• **Description of the task**:
The full listing, excluding its pictures, should be printed exactly as it stands.

• **Extracted data**:
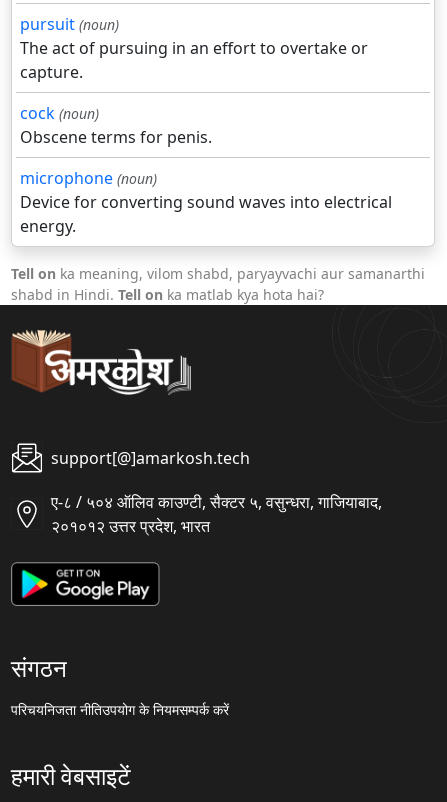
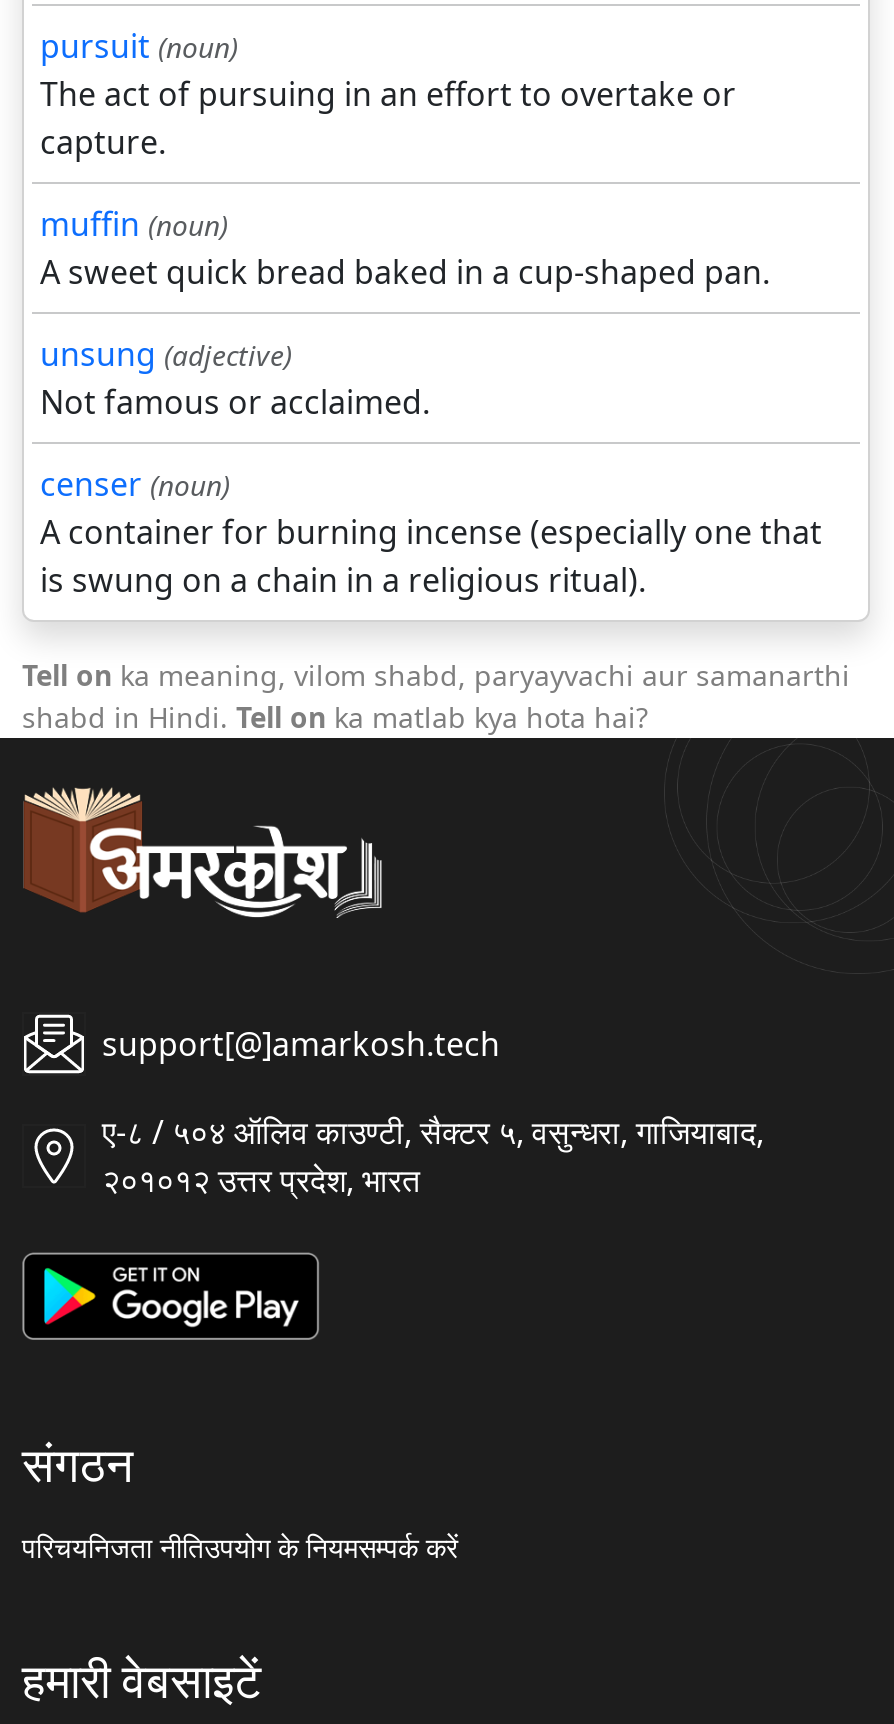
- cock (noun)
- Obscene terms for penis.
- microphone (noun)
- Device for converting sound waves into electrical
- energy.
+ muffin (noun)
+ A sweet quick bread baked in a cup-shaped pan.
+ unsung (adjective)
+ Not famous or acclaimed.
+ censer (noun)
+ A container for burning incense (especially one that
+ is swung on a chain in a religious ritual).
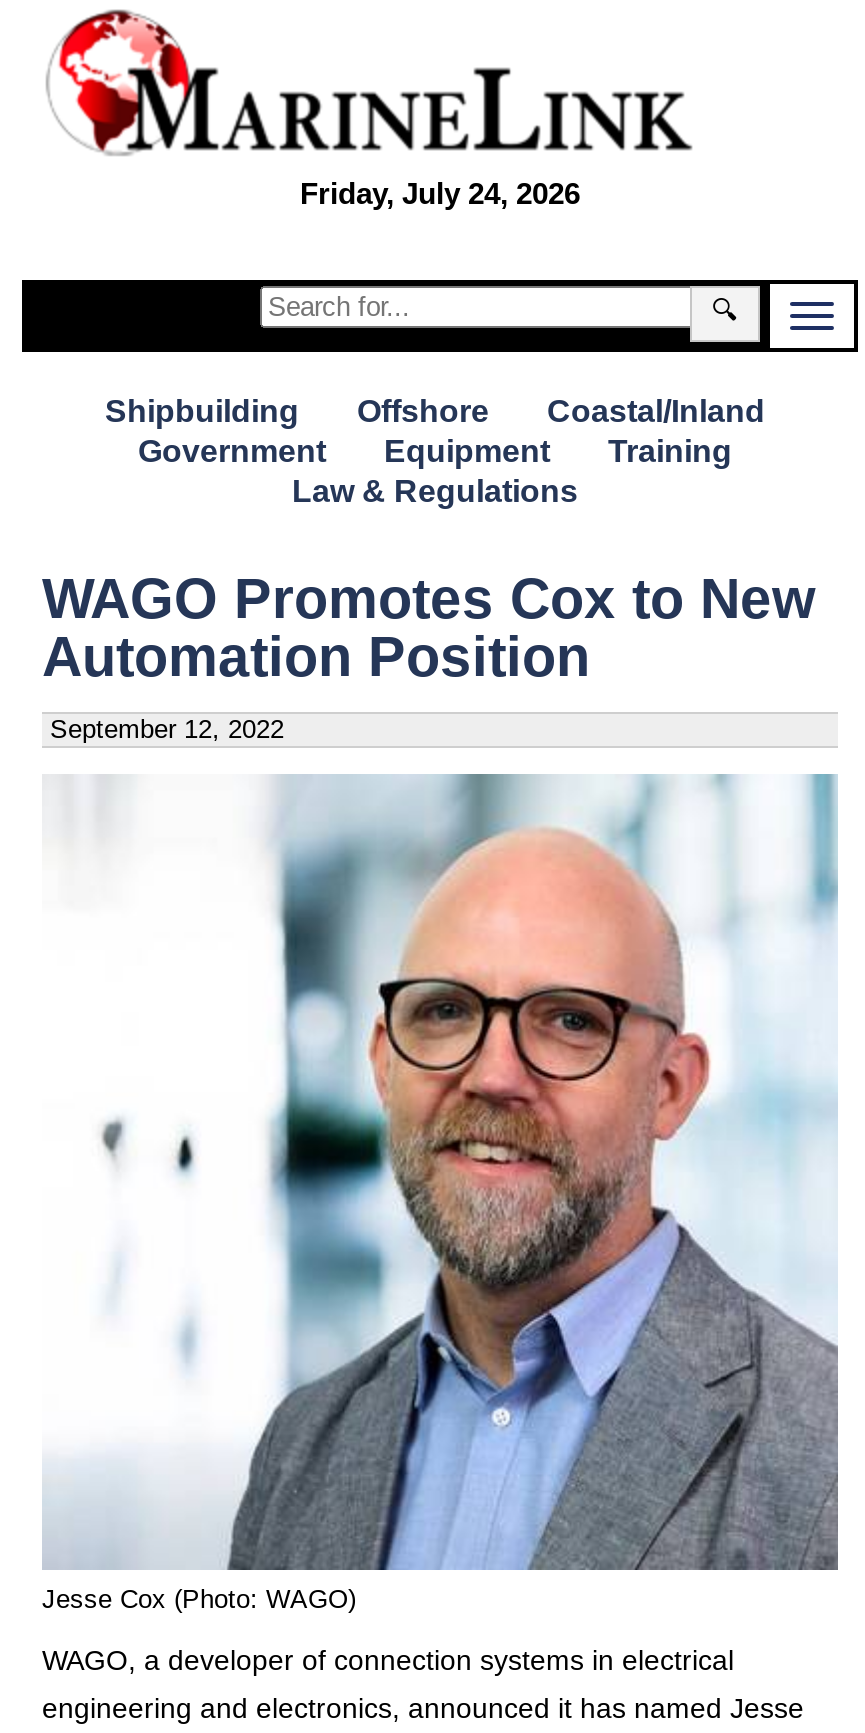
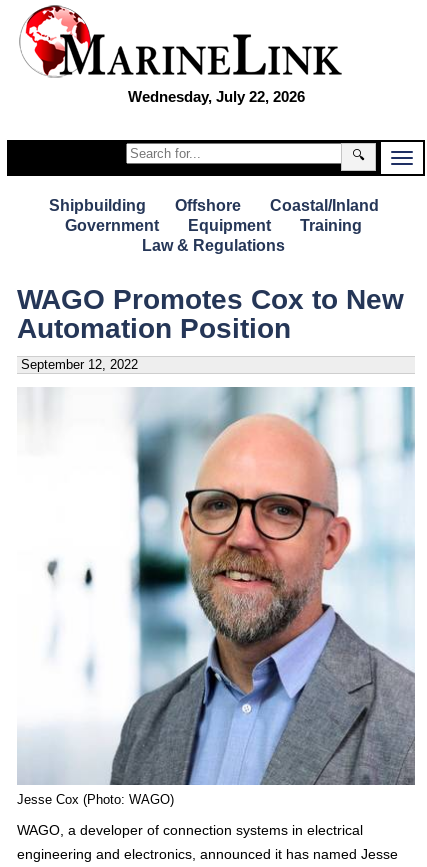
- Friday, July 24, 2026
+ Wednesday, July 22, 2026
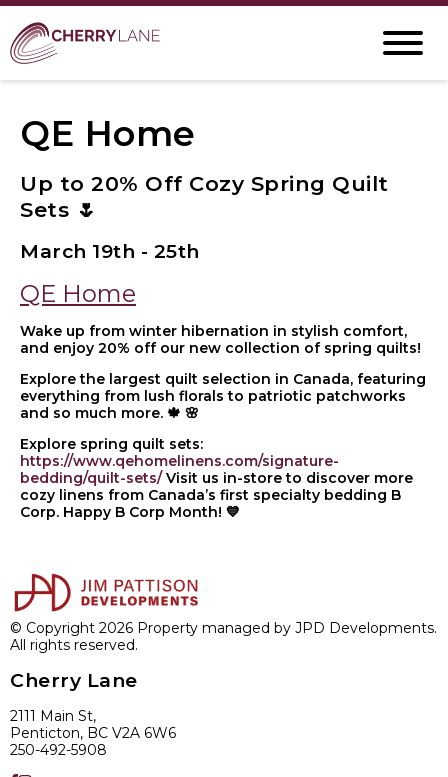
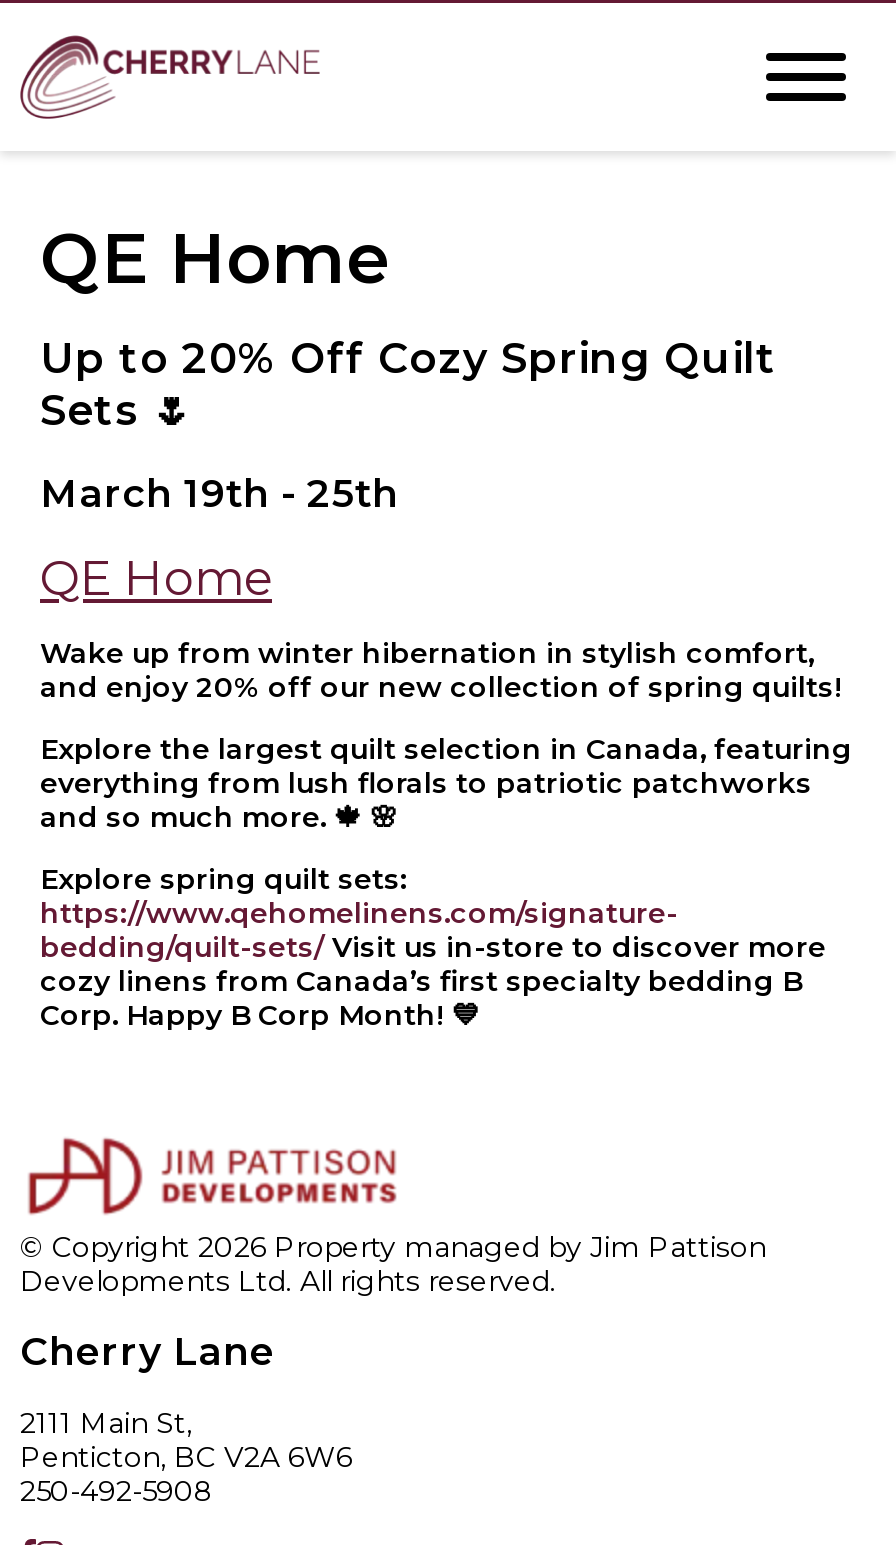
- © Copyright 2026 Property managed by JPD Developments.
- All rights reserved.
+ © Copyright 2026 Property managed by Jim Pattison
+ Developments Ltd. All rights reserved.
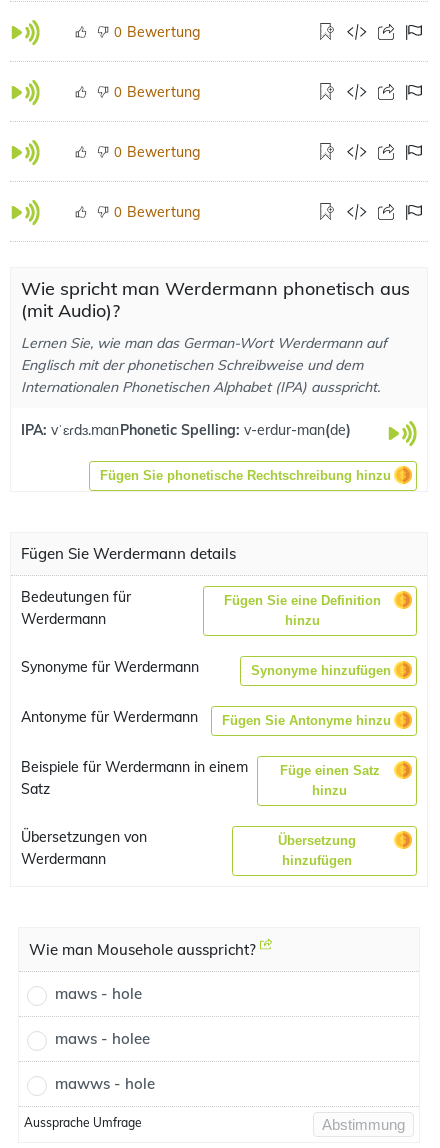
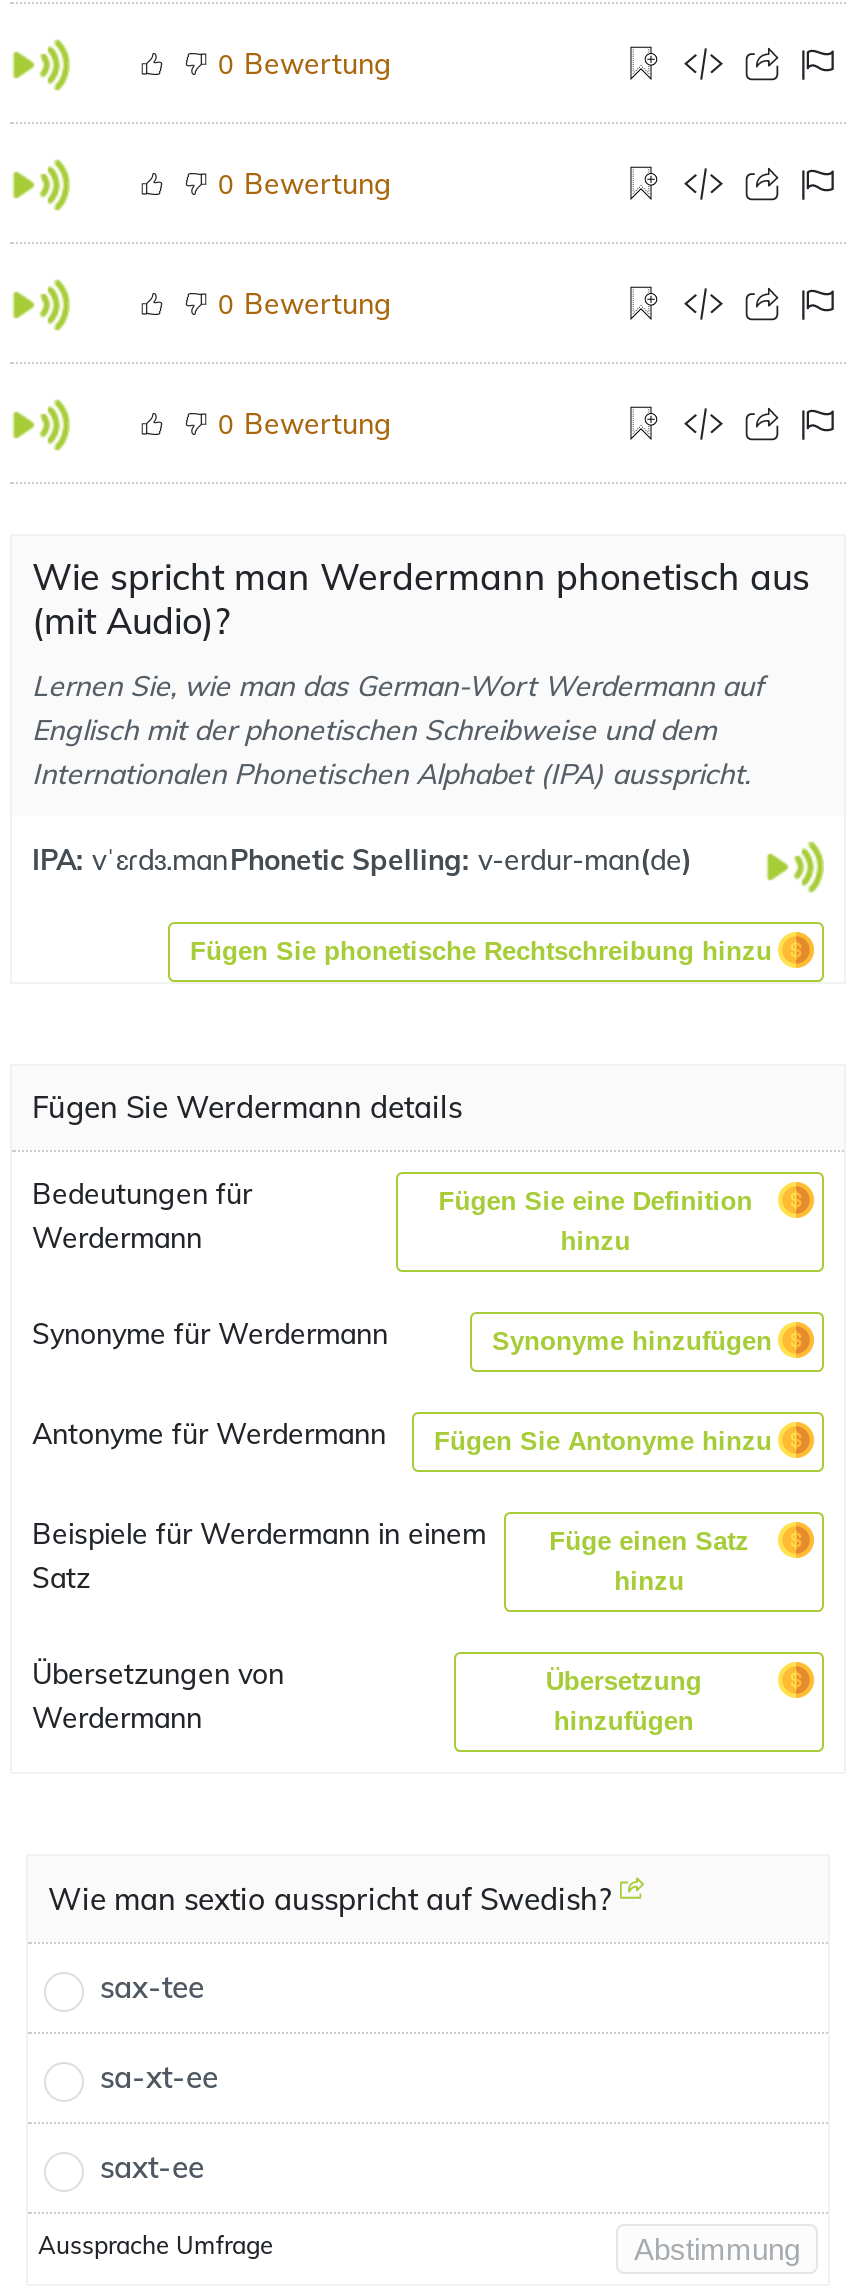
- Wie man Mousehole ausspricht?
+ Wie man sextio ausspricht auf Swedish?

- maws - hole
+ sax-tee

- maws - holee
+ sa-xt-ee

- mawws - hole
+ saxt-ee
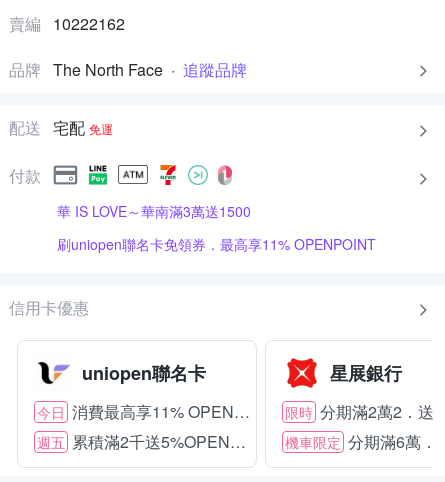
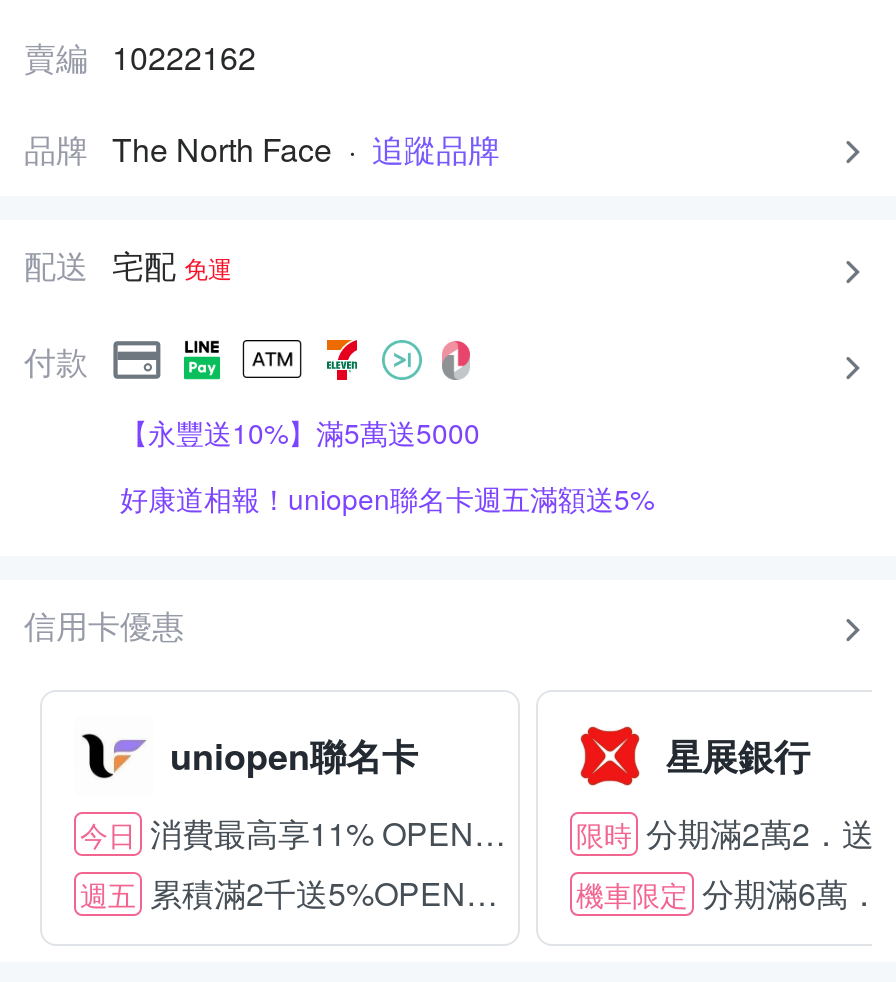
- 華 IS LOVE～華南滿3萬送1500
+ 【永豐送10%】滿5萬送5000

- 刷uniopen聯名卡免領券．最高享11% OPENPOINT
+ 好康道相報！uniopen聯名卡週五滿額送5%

• **Answer for this exercise**:
- cock (noun)
- Obscene terms for penis.
- microphone (noun)
- Device for converting sound waves into electrical
- energy.
+ muffin (noun)
+ A sweet quick bread baked in a cup-shaped pan.
+ unsung (adjective)
+ Not famous or acclaimed.
+ censer (noun)
+ A container for burning incense (especially one that
+ is swung on a chain in a religious ritual).
- Friday, July 24, 2026
+ Wednesday, July 22, 2026
- © Copyright 2026 Property managed by JPD Developments.
- All rights reserved.
+ © Copyright 2026 Property managed by Jim Pattison
+ Developments Ltd. All rights reserved.
- Wie man Mousehole ausspricht?
+ Wie man sextio ausspricht auf Swedish?

- maws - hole
+ sax-tee

- maws - holee
+ sa-xt-ee

- mawws - hole
+ saxt-ee
- 華 IS LOVE～華南滿3萬送1500
+ 【永豐送10%】滿5萬送5000

- 刷uniopen聯名卡免領券．最高享11% OPENPOINT
+ 好康道相報！uniopen聯名卡週五滿額送5%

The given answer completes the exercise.